[Start of Attachment]
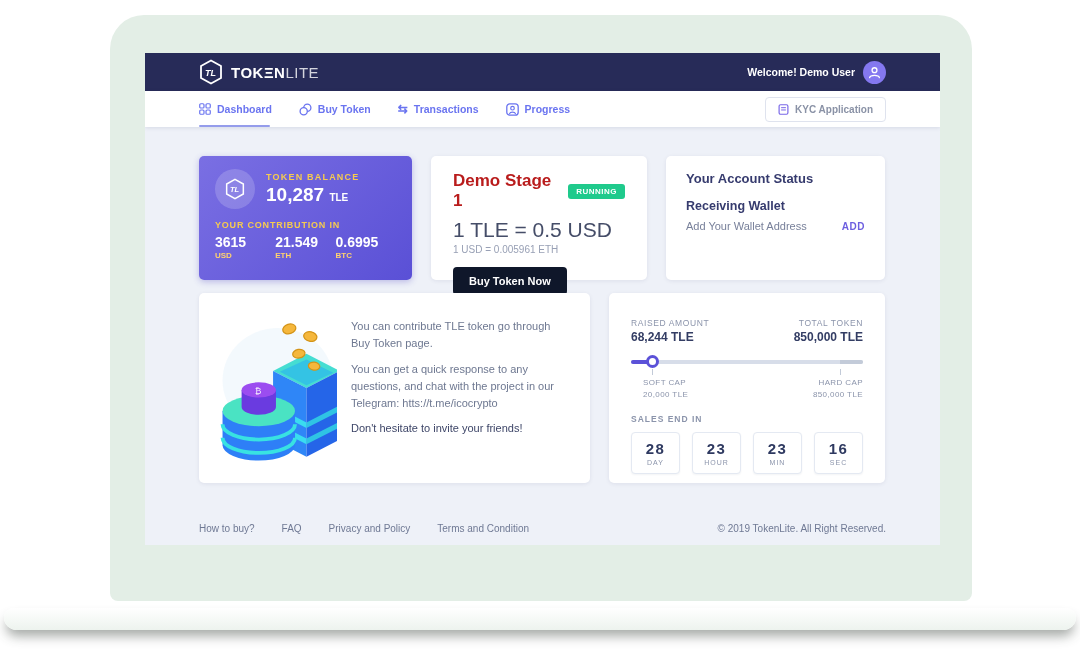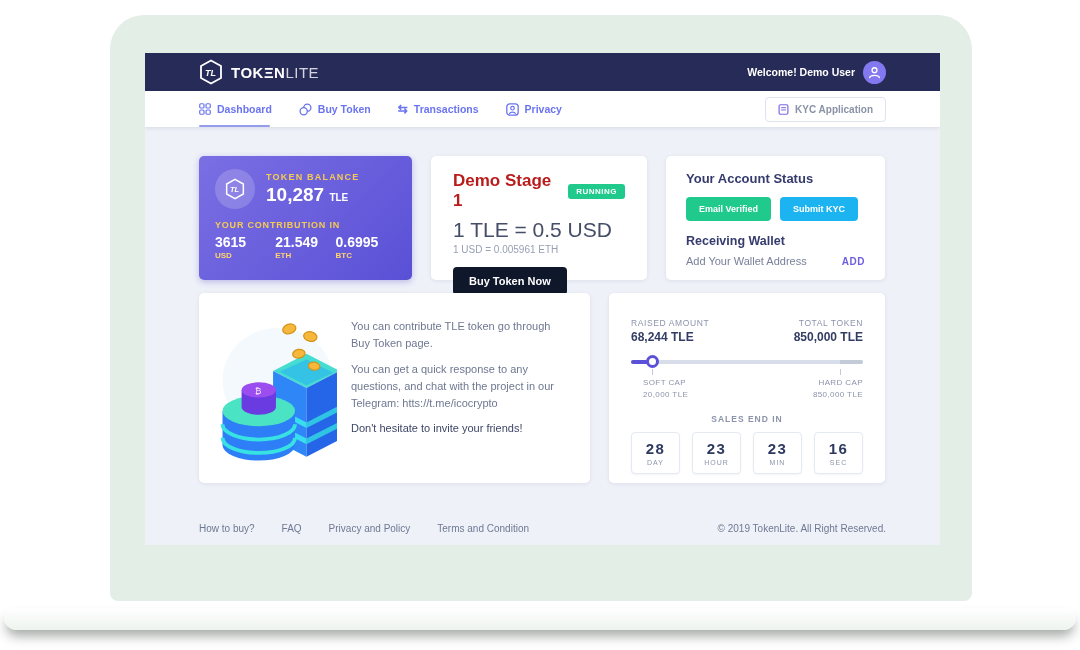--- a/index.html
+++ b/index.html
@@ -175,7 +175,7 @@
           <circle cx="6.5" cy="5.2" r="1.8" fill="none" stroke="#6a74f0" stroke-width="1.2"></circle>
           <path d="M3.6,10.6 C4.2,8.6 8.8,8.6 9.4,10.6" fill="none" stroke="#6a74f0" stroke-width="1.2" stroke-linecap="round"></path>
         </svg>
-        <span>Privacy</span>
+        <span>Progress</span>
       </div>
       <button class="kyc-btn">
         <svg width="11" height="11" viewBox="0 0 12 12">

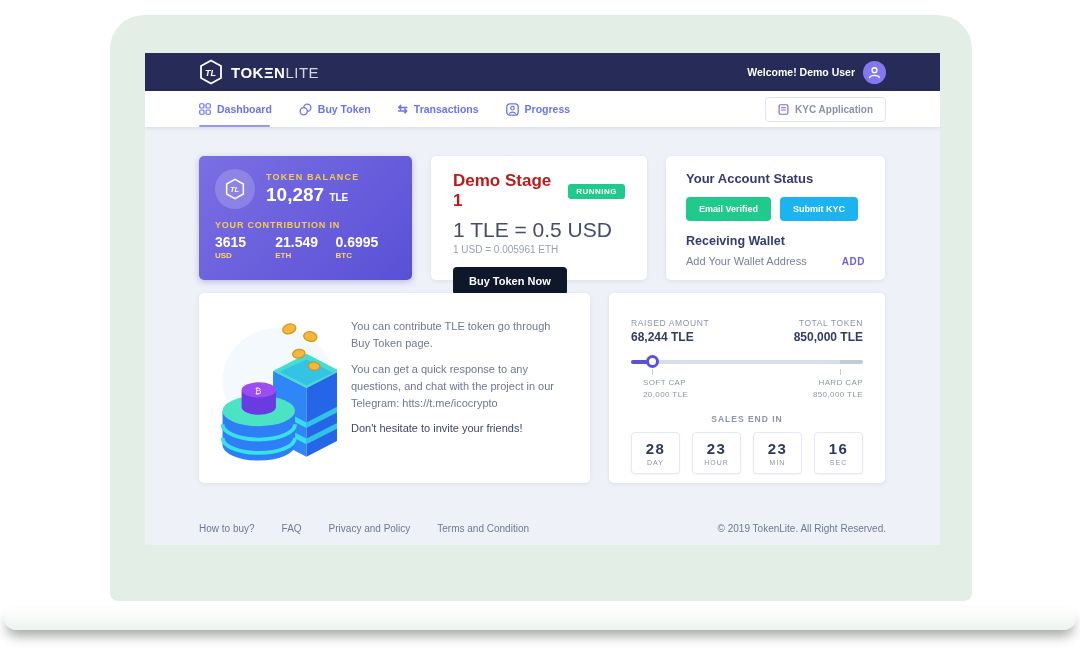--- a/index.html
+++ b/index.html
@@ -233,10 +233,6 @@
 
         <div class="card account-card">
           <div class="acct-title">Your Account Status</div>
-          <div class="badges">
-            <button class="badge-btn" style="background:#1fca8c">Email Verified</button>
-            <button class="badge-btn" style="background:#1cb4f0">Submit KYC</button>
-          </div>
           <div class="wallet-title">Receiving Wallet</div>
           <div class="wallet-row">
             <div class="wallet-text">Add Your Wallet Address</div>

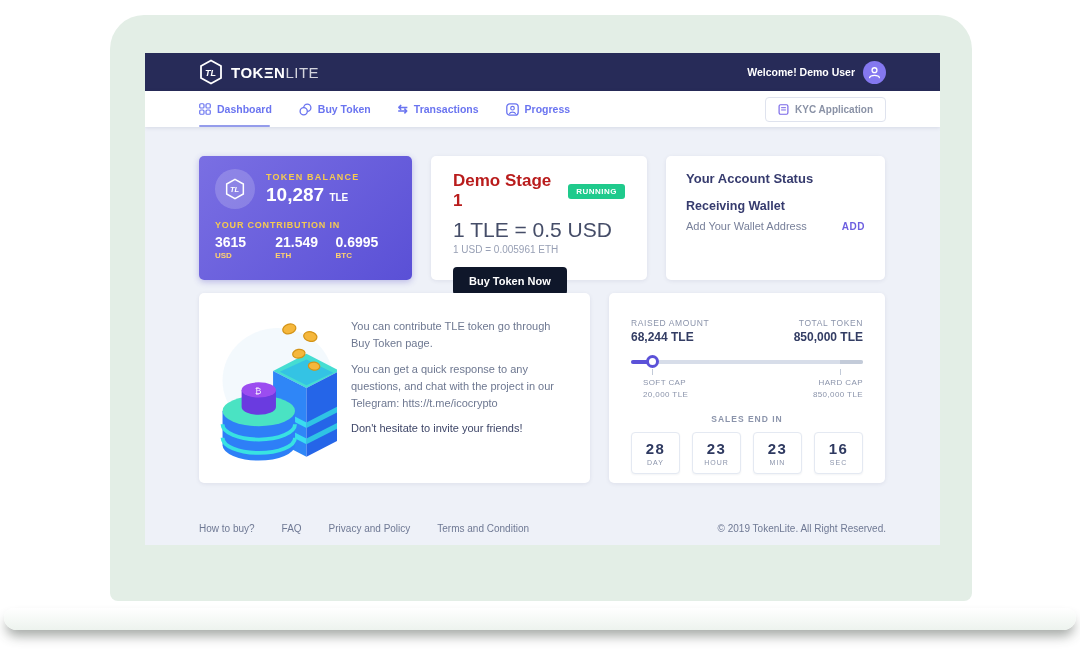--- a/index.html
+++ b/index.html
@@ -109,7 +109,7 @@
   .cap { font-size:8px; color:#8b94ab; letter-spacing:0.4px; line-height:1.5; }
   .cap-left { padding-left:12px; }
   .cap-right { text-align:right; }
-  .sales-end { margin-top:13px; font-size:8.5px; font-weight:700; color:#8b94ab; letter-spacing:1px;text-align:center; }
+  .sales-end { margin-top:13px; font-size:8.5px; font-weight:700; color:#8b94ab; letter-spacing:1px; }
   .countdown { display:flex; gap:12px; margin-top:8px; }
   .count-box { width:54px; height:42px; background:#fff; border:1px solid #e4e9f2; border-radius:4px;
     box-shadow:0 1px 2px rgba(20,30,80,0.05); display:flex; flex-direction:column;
[End of Attachment]
[Start of Attachment]
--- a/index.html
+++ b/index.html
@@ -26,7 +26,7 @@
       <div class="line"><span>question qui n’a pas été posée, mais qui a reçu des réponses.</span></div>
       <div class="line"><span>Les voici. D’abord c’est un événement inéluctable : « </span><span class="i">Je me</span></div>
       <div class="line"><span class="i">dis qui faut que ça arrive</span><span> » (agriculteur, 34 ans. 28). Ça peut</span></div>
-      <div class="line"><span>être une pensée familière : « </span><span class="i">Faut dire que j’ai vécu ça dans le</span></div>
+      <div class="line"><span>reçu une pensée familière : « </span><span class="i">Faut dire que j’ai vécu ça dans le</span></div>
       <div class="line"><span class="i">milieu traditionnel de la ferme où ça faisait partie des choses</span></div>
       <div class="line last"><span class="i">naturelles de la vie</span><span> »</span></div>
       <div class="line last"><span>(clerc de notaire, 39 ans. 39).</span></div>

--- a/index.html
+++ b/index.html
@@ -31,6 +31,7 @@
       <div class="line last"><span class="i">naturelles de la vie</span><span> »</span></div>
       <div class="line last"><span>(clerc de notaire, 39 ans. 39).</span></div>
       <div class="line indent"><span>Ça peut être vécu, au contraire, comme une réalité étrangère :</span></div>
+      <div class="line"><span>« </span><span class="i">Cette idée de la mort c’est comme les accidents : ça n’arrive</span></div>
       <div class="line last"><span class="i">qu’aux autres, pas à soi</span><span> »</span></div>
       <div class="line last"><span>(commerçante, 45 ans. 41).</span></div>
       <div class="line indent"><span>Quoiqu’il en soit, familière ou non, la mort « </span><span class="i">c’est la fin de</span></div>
[End of Attachment]
__Your task__:
For every line of the material that holds the word "spacing", make a copy.

__Reply to the task__:
   .cap { font-size:8px; color:#8b94ab; letter-spacing:0.4px; line-height:1.5; }
-  .sales-end { margin-top:13px; font-size:8.5px; font-weight:700; color:#8b94ab; letter-spacing:1px;text-align:center; }
+  .sales-end { margin-top:13px; font-size:8.5px; font-weight:700; color:#8b94ab; letter-spacing:1px; }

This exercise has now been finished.